- PROVIDED ENTRIES:

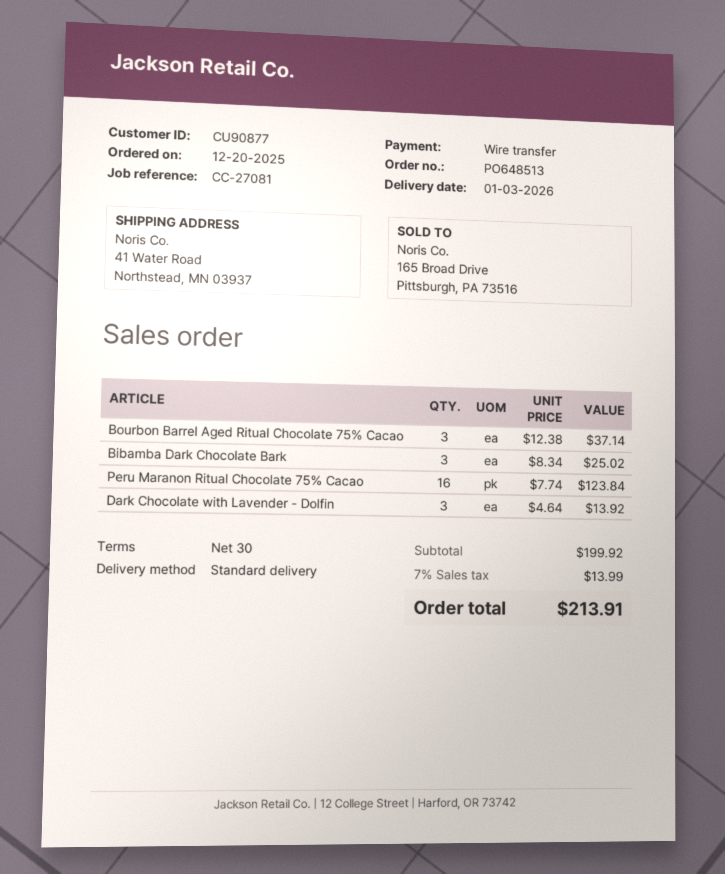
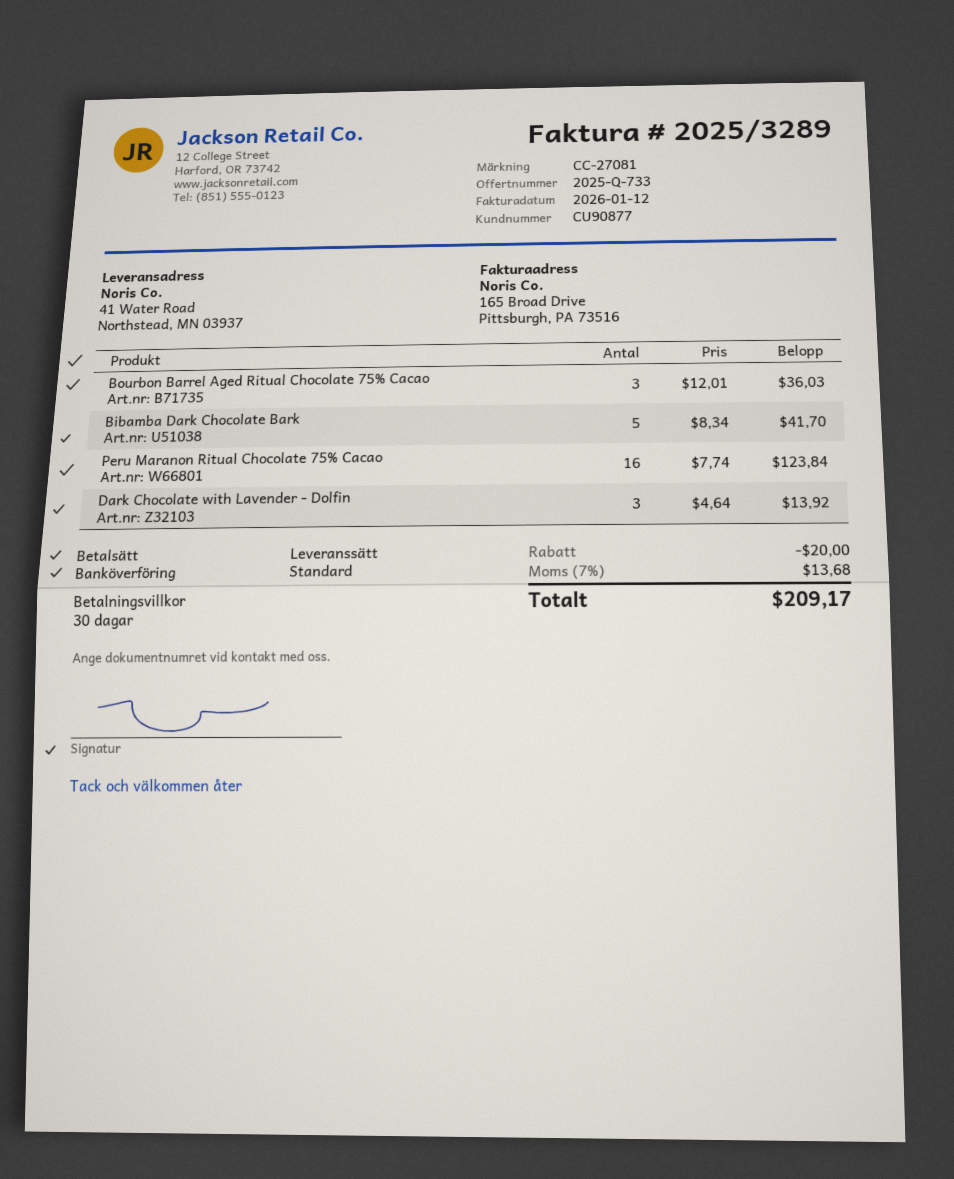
Bourbon Barrel Aged Ritual Chocolate 75% Cacao: 3 x 12.38 = 37.14 -> 3 x 12.01 = 36.03
Bibamba Dark Chocolate Bark: 3 x 8.34 = 25.02 -> 5 x 8.34 = 41.70
discount: none -> 20.00
tax: 7% = 13.99 -> 7% = 13.68
total: 213.91 -> 209.17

- ACTIVITY:
Across the entries, how many lines contain "Chocolate"? Reply with the number only.

- WORKED SOLUTION:
2